*WHAT YOU NEED TO DO*.
Give the entries back exactly as they stand, but without pictures.
Top of MATERIALS PROVIDED
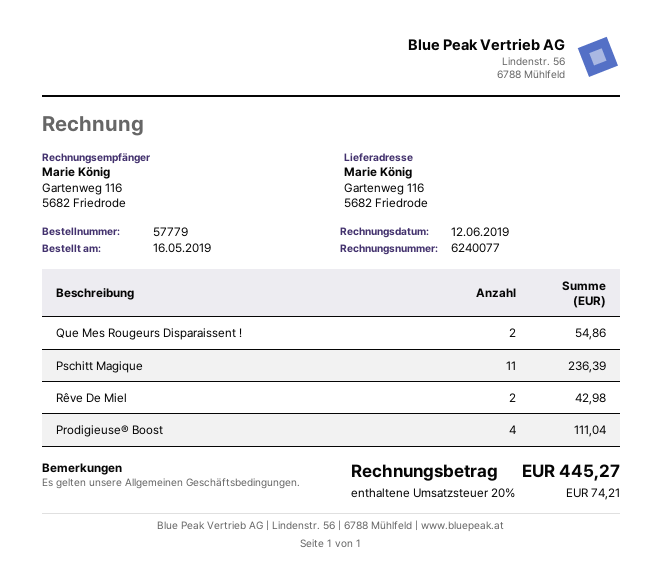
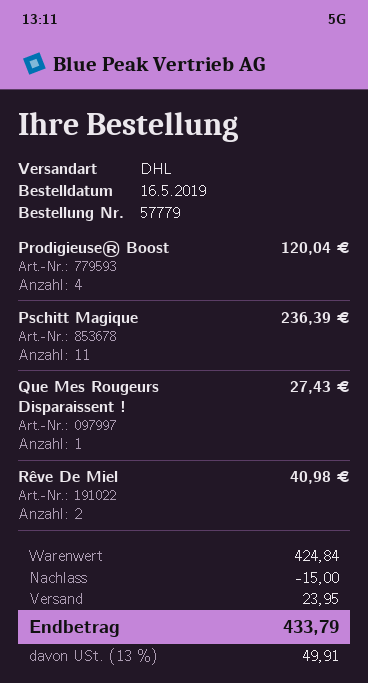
Que Mes Rougeurs Disparaissent !: 2 for 54.86 -> 1 for 27.43
Rêve De Miel: 2 for 42.98 -> 2 for 40.98
Prodigieuse® Boost: 4 for 111.04 -> 4 for 120.04
discount: none -> 15.00
shipping: none -> 23.95
tax: 20% = 74.21 -> 13% = 49.91
total: 445.27 -> 433.79

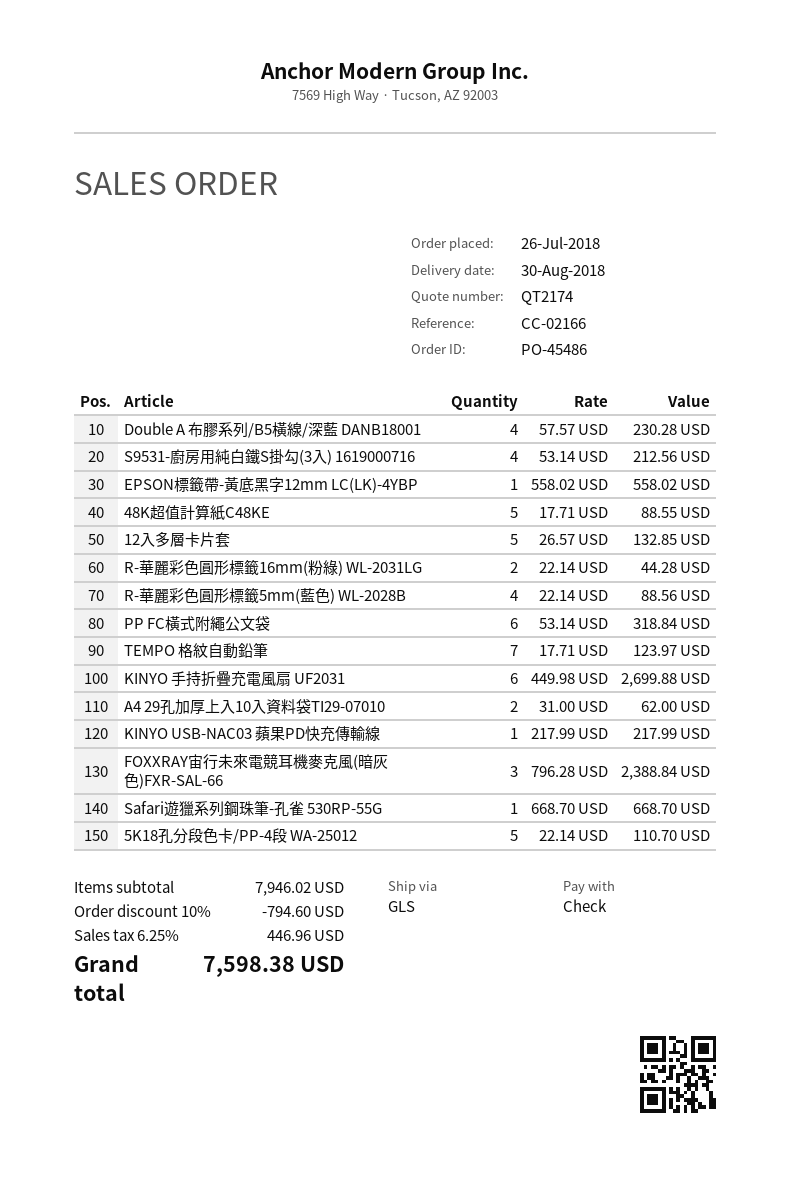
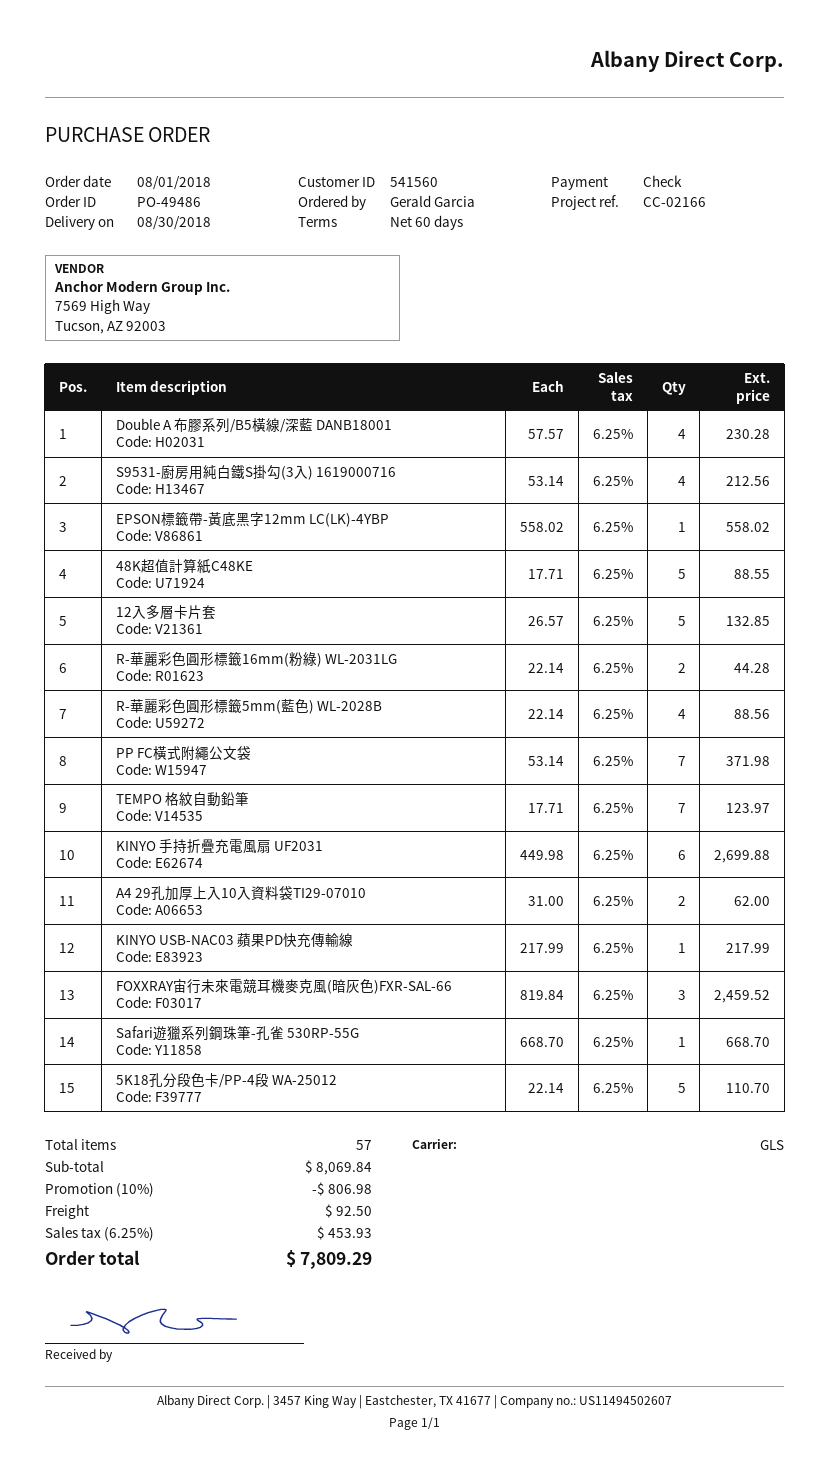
order number: PO-45486 -> PO-49486
order date: 2018-07-26 -> 2018-08-01
PP FC橫式附繩公文袋: 6 x 53.14 = 318.84 -> 7 x 53.14 = 371.98
FOXXRAY宙行未來電競耳機麥克風(暗灰色)FXR-SAL-66: 3 x 796.28 = 2388.84 -> 3 x 819.84 = 2459.52
subtotal: 7946.02 -> 8069.84
discount: 10% = 794.60 -> 10% = 806.98
shipping: none -> 92.50
tax: 6.25% = 446.96 -> 6.25% = 453.93
total: 7598.38 -> 7809.29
Bottom of MATERIALS PROVIDED
*WRITTEN ANSWER*.
Que Mes Rougeurs Disparaissent !: 2 for 54.86 -> 1 for 27.43
Rêve De Miel: 2 for 42.98 -> 2 for 40.98
Prodigieuse® Boost: 4 for 111.04 -> 4 for 120.04
discount: none -> 15.00
shipping: none -> 23.95
tax: 20% = 74.21 -> 13% = 49.91
total: 445.27 -> 433.79

order number: PO-45486 -> PO-49486
order date: 2018-07-26 -> 2018-08-01
PP FC橫式附繩公文袋: 6 x 53.14 = 318.84 -> 7 x 53.14 = 371.98
FOXXRAY宙行未來電競耳機麥克風(暗灰色)FXR-SAL-66: 3 x 796.28 = 2388.84 -> 3 x 819.84 = 2459.52
subtotal: 7946.02 -> 8069.84
discount: 10% = 794.60 -> 10% = 806.98
shipping: none -> 92.50
tax: 6.25% = 446.96 -> 6.25% = 453.93
total: 7598.38 -> 7809.29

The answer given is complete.